Sunday, 18 November 2012

Nullable Types

In this post, I'll talk about nullable types in .Net. The material here are basically what was available in the book and I will try to do as good as a job as Jon has. Okay then, let's dive in.

Why do we need null ?

Firstly, let's see why we need to have a value representing the non-existence of a value. In development environments mostly in all fields, there is always a time when a piece of data is missing at a certain point in the application's execution and it would get filled later on. This can be a field representing the date of an account's closing or the time of death of an individual or mobile phone number of a person who does not have a cell phone yet. Databases handle this non existence quite easily. In DBMSs we can have the value NULL for any type of field. That is not the case with strongly typed programming languages like C# or Java. In C#, we have already seen that references can be null. That just means that the object does not point to anything on the heap at the current moment. But value types are another story. In order for a value type variable to hold null, a special value has to be designated as null. This solution is known as the "Magic Number" solution in which one sacrifices one special value to be able to represent missing data (e.g. DateTime.MinValue). This can not always be done though since for example which possible number for a byte should be chosen to represent the null value ? There are 256 possible values and the assignment of any of these values to null would mean that we can no longer read byte data as input properly. The need to use null values then, has lead to all different sorts of patterns to make it available. 

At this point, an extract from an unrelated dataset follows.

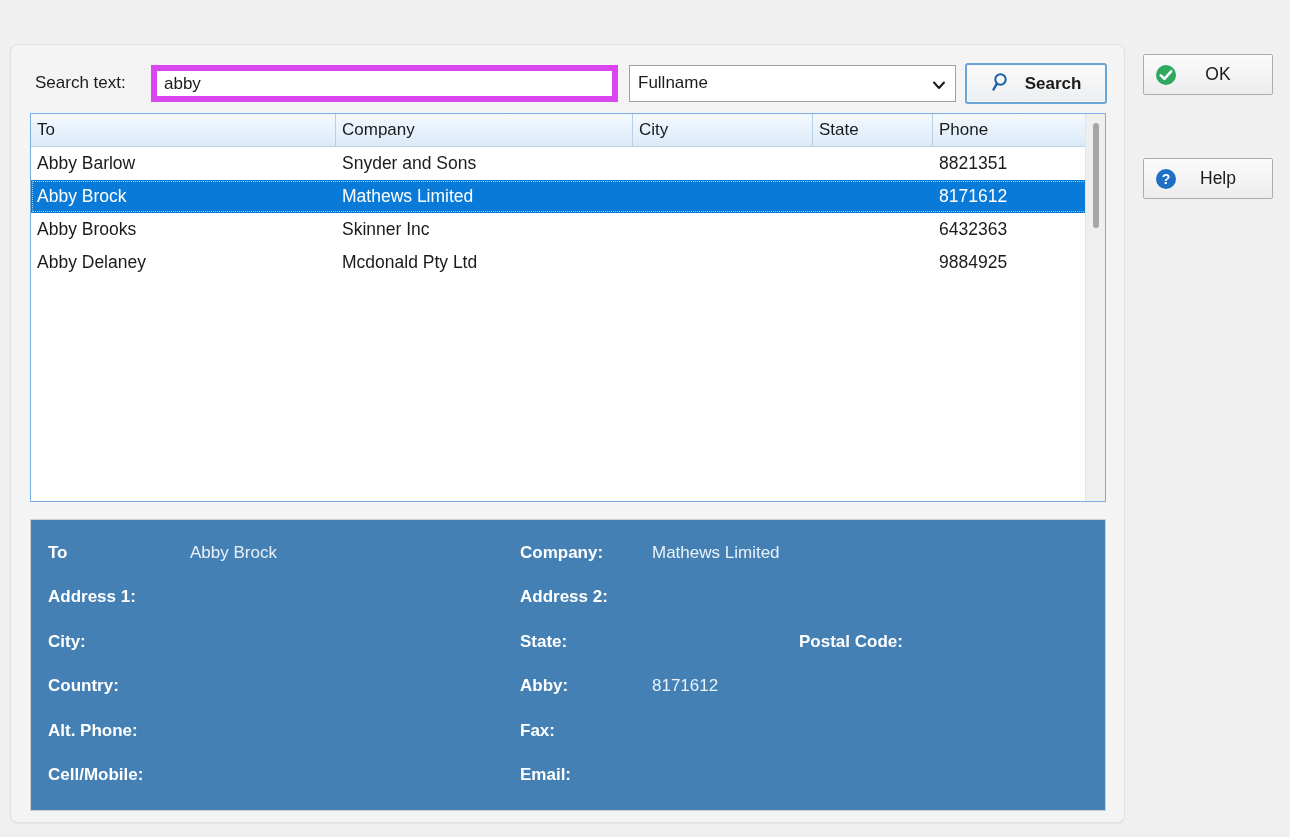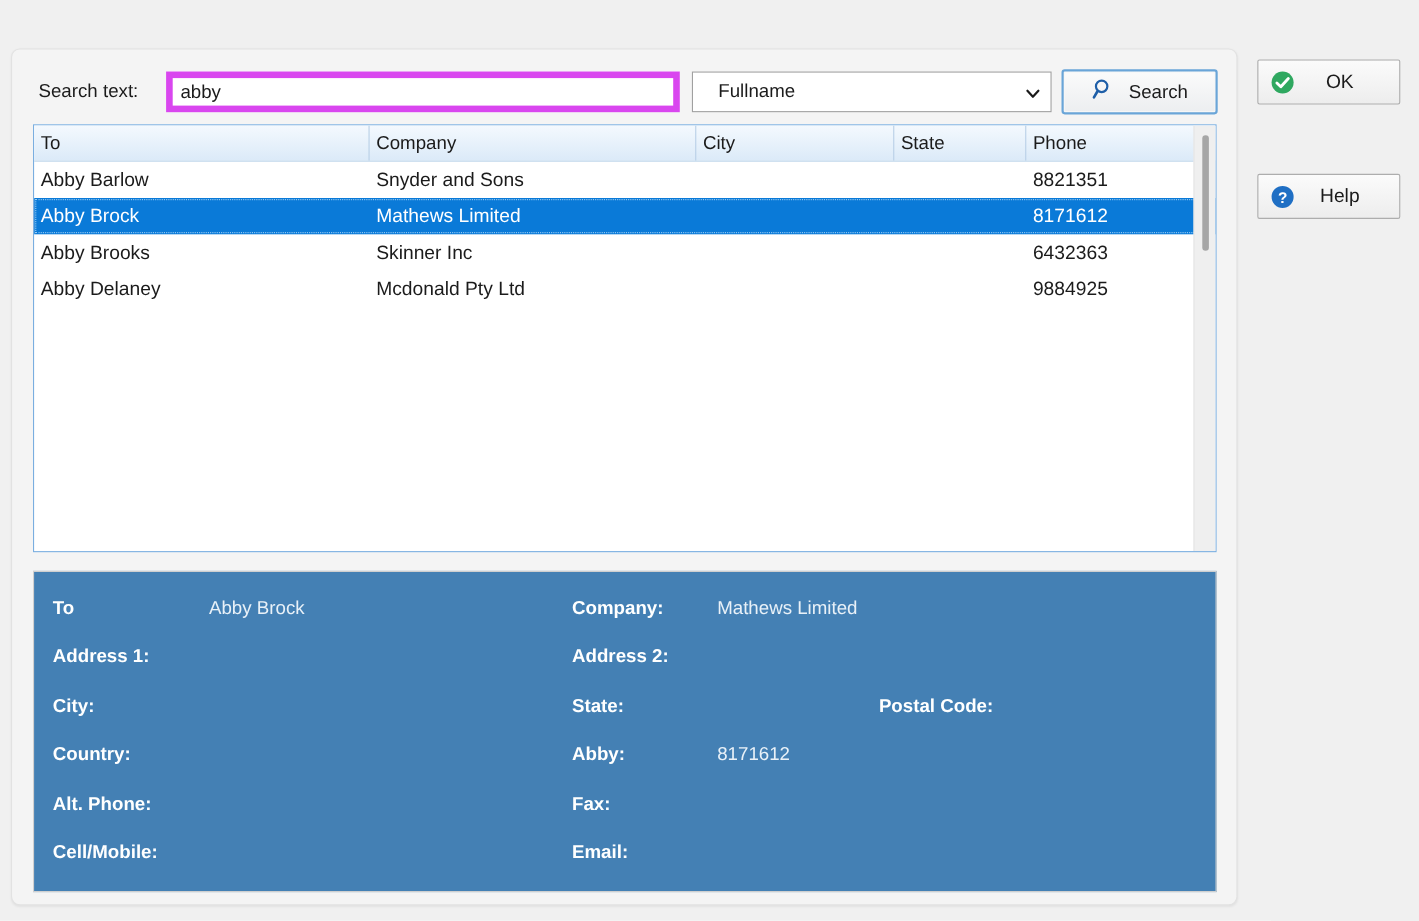"Fullname" .combo-text { margin-left: 15px -> none }
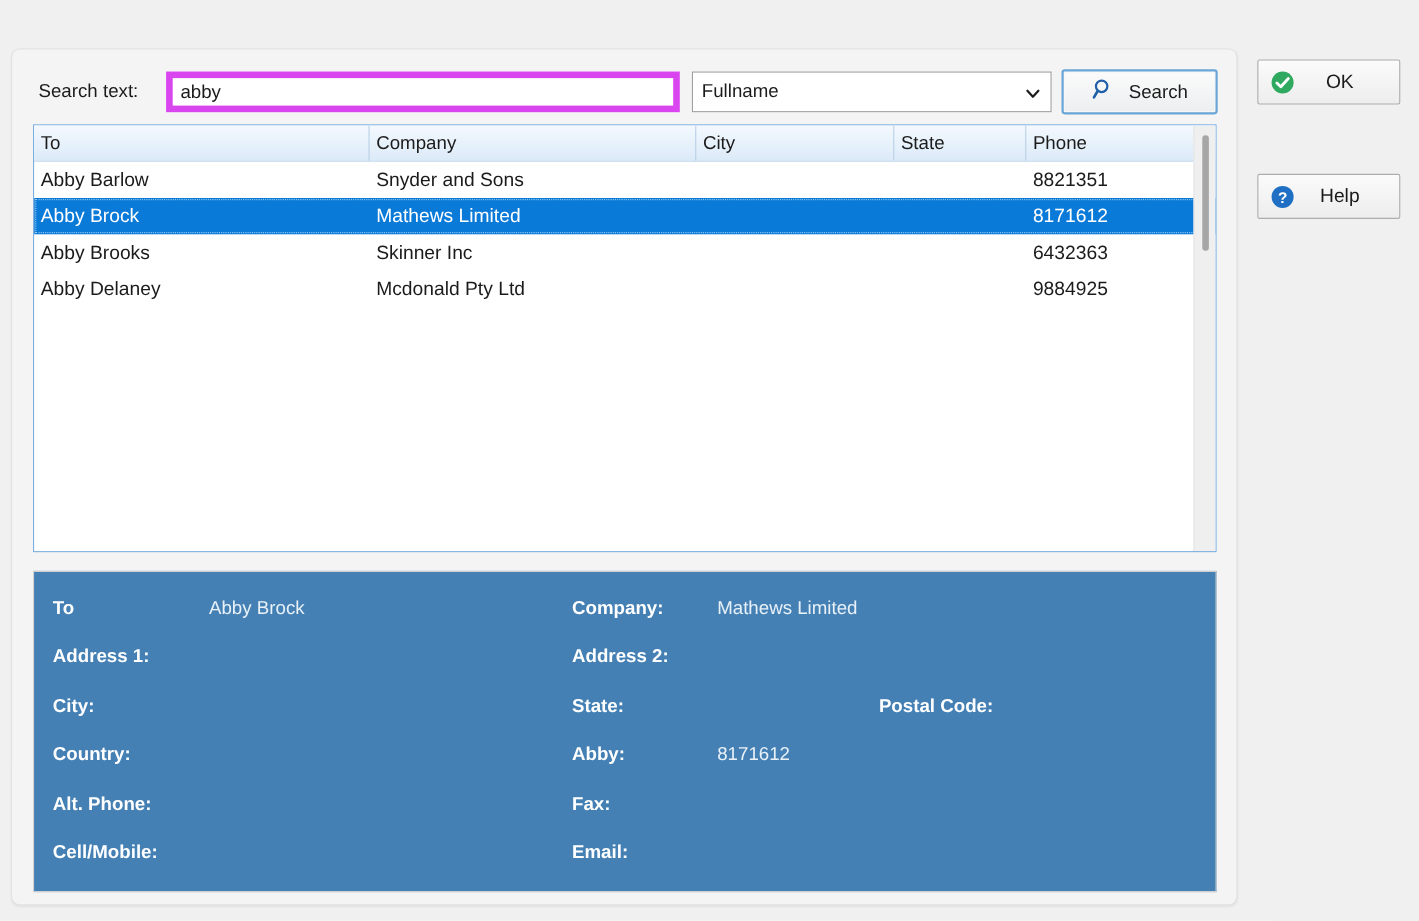"Search" .search-btn { font-weight: none -> bold }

Attempting to solve the problem in C# 1.0

One of the ways we have already discussed and is already available in C# 1.0 is the magic number pattern. This as we stated before is suboptimal and would waste memory and also produce all sorts of problems. Another method that is possible is wrapping the value type in an object. This effectively would allow the object to hold null for its reference and the value itself would be on the heap. This solution kind of goes against the reason for using value types in the first place. Value types are not objects and they should not have to require garbage collection, memory management, etc. Not only would this approach cause a lot of casting and consequentially performance problems but also, this would waste memory since each object in the .Net framework in a 32-bit CLR for example has 8 bytes of overhead. 
Yet another solution is to store a boolean flag with the value type we want to make nullable. The flag would basically be true when the value is valid and false when the value is not(null). But then this would mean that you would have to create a type(struct) for any of the values you want to make nullable ! If you have been following with the generics posts you might be thinking that well why not create a generic type ? Aaand you would be right ! that's actually how the language designers of C# have gone about this. There is more to what they did though and we'll know of the differences by the end of this post.

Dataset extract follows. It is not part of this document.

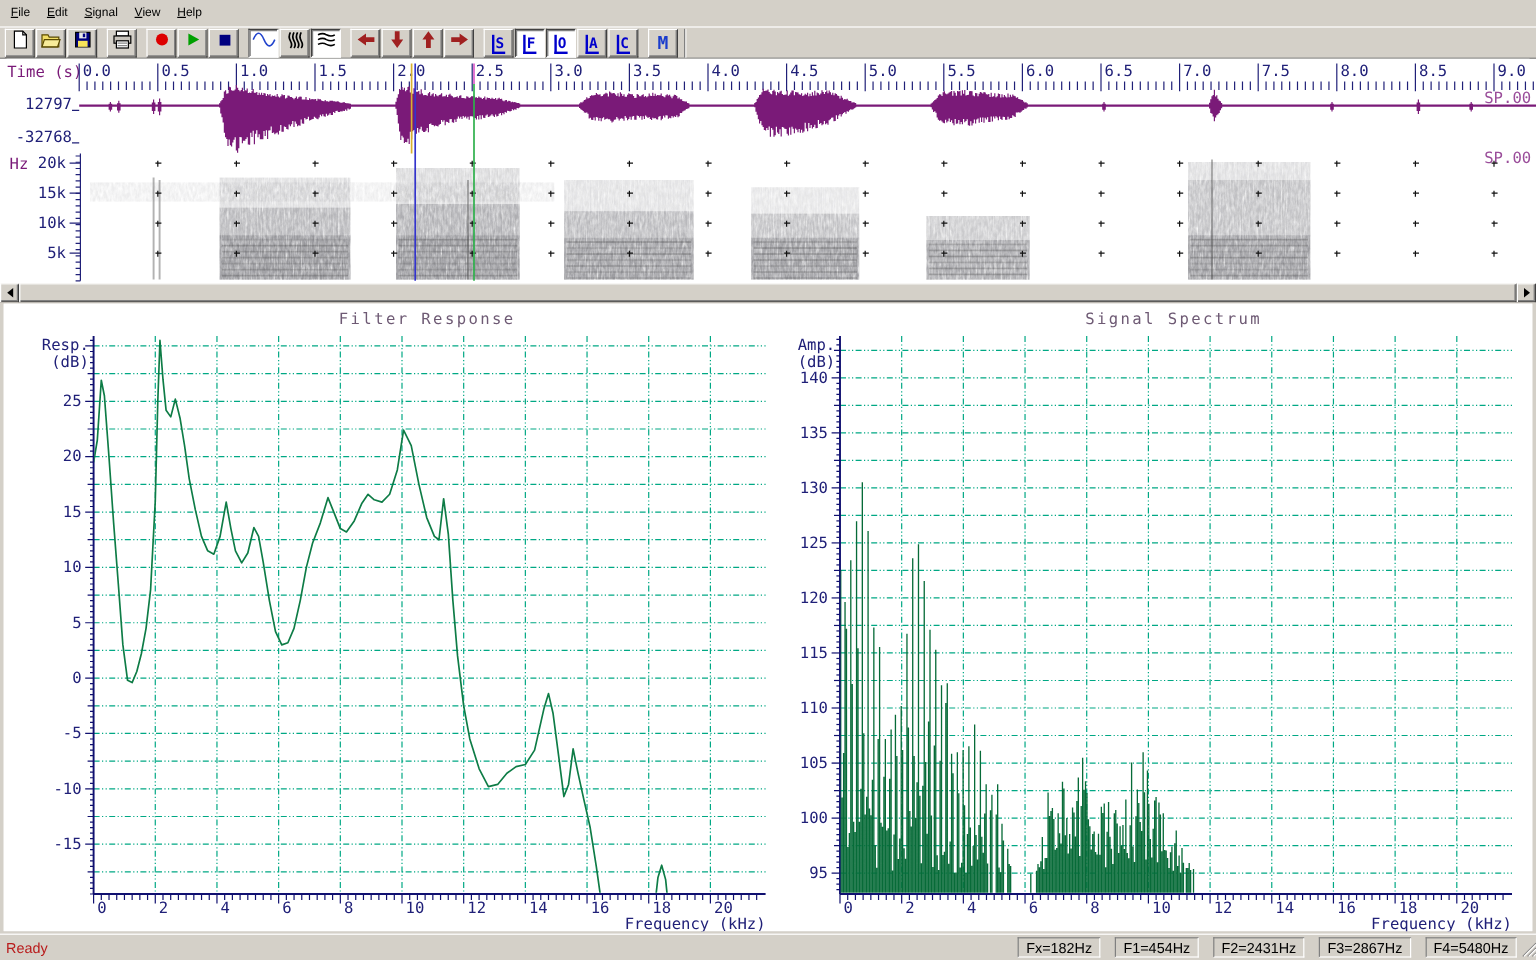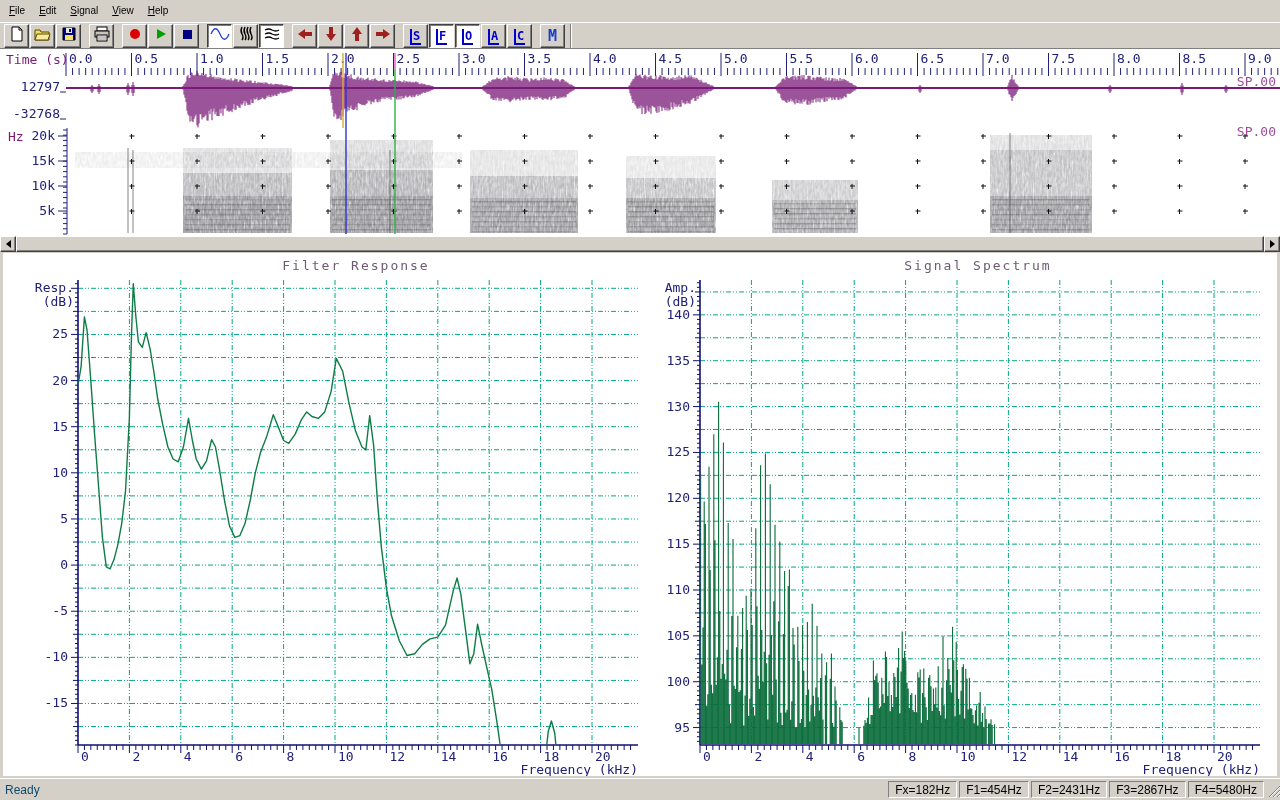"Ready" .status-ready { color: #0c4a6e -> #b91c1c }
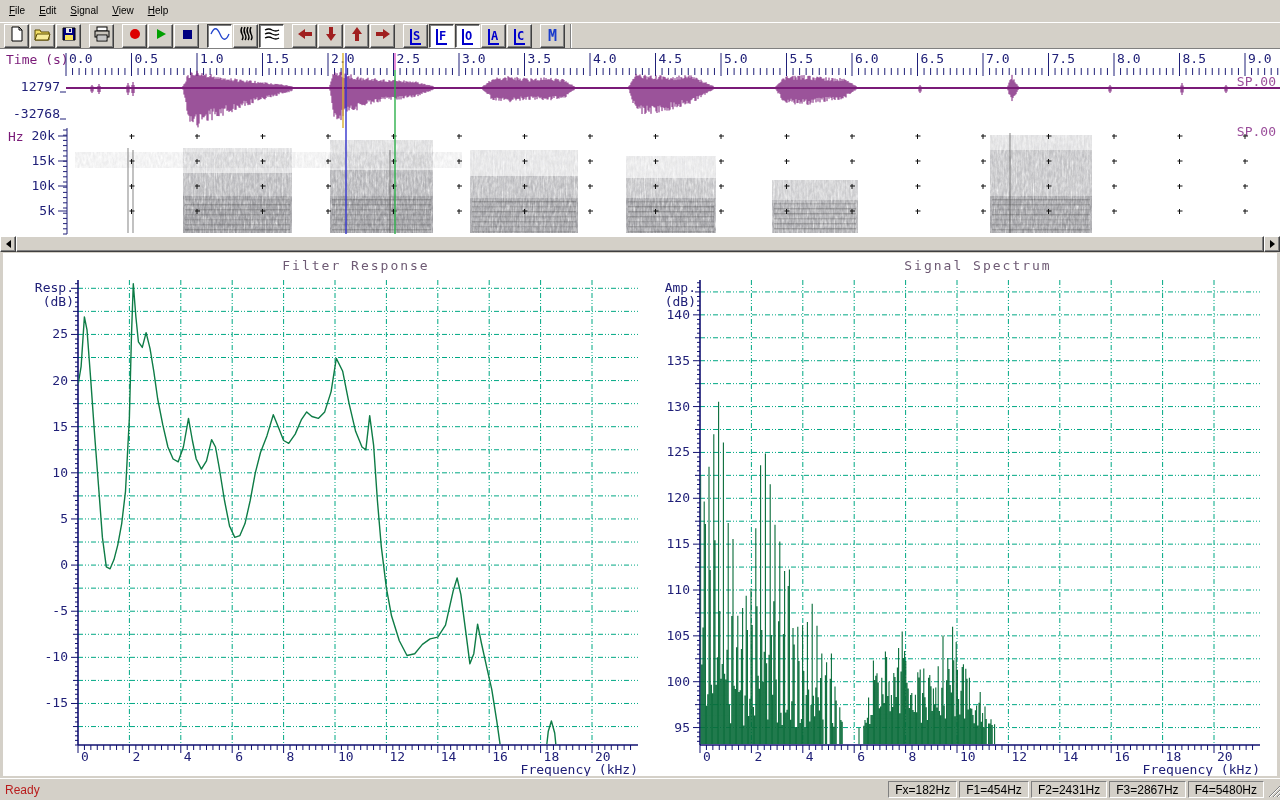"Fx=182Hz" .status-field { margin-left: 2px -> 12px }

Nullable<T> and System.Nullable

The Nullable<T> generic type represents a value type that can be made null. This is where the information we learned on generics comes in handy. How can we limit the type arguments supplied to the generic class to be value types? With type constraints of course(the struct constraint). Also remember that we can submit all value types to the parameter of a generic with a "struct" constraint BUT the Nullable<T> type. So you can't have nested nullable types. The Nullable<T> type has two important parameters:
  • HasValue()
  • Value
You can probably guess what each of these properties do. The Value property return the real non-nullable value which is also known as the "underlying type" or if there is no "real" value it returns an InvalidOperationException. How does it know that the value is real or not ? It intrinsically holds a boolean flag which is set when the value is non-null. This is were we get into the differences that the Nullable<T> type has with  a structure that we could define ourselves. Firstly, if we had created our own structure, when the structure was wrapped in a reference it would have been a reference which points to a struct in memory. With Nullable<T> however this is not the case. The .Net framework would strip the underlying type from the struct and would put either null as the variable or the real type wrapped in an object. So boxing and unboxing do not follow the regular rules. Also, an implicit conversion exists from a value type to a nullable type and an explicit conversion exists from a nullable type to a value type. The conversion is basically the same as using the Value property; meaning you'll get an exception if there is no real value or you'll get the real value if it exists.
Nullable<T> has a peculiar cousin. The System.Nullable static class. This class holds only three methods, two of which are generic methods for checking equality and comparison and one method for getting the underlying type of the nullable. I really don't understand why these three methods couldn't be in the nullable type itself.
So far we saw how the nullable type is implemented in .Net. But all this use of generics means that we have to wrap the value type inside another type and then use it which kind of takes the attention away from the type itself. This is why in .Net 2.0 we have a specific syntax for these types. The syntax is basically putting a ? after the type's name:

int? nullableInteger; 
nullableInteger = new int?();
nullableInteger = 2;
nullableInteger = null;
if(nullableInteger == null)
    nullableInteger = new int?(2);
All of the statements seen in the snippet are valid and also any occurrence of int? can be replaced by Nullable<T> since they both produce exactly the same IL.
The comparison between nullable value types and non-nullable value types is quite similar to ordinary comparison. As mentioned before the conversion from the value type to it's nullable counter part is implicit and the opposite is explicit. What abour operators ? This is another difference between the framework's implementation of nullables with a hypothetical custom nullable type written by a user. Most operators (unary, binary) work the same way with nullable types. The difference is with the return type of these operators for example the return type in binary operators like +, -, * and / would change to Nullable<T> instead of T if any of the operators is a nullable. Those operators with return value of bool however keep their type and return false if either side of the operator is null. The operators that are overloaded for nullables are called lifted operators. The rule of thumb is to just expect normal behaviour but be careful if your code breaks as the culprit may lie with the differences introduced by nullable conversion/overloading. 
Lastly, there is another operator introduced with nullables in C# 2.0. This operator is called the null coalescing operator("??"). This operator could be very useful when dealing with nulls: 

int? a = null;
int b = 5
int? c = a ?? b;
int? d = b ?? a;
int? e = c ?? b ?? a;
The value of c in the snippet above would be null and the value of b would be 5 and the value of e would be also 5. This operator can be used in a chain as shown above. The result is the first non-null operand !
Some new design patterns can be thought of with the introduction of these operators as well. For example returning a value from a function as well as a "successful", "failed" logic. This obviously can be implemented by having the function return a nullable type instead of using an output parameter plus a boolean return value.
This is it for nullable types. I really wanted to keep this post short. It is shorter than generics anyway ! From the next post we would start looking into some more interesting stuff with delegates, anonymous methods and iterator blocks. Until then, happy coding :)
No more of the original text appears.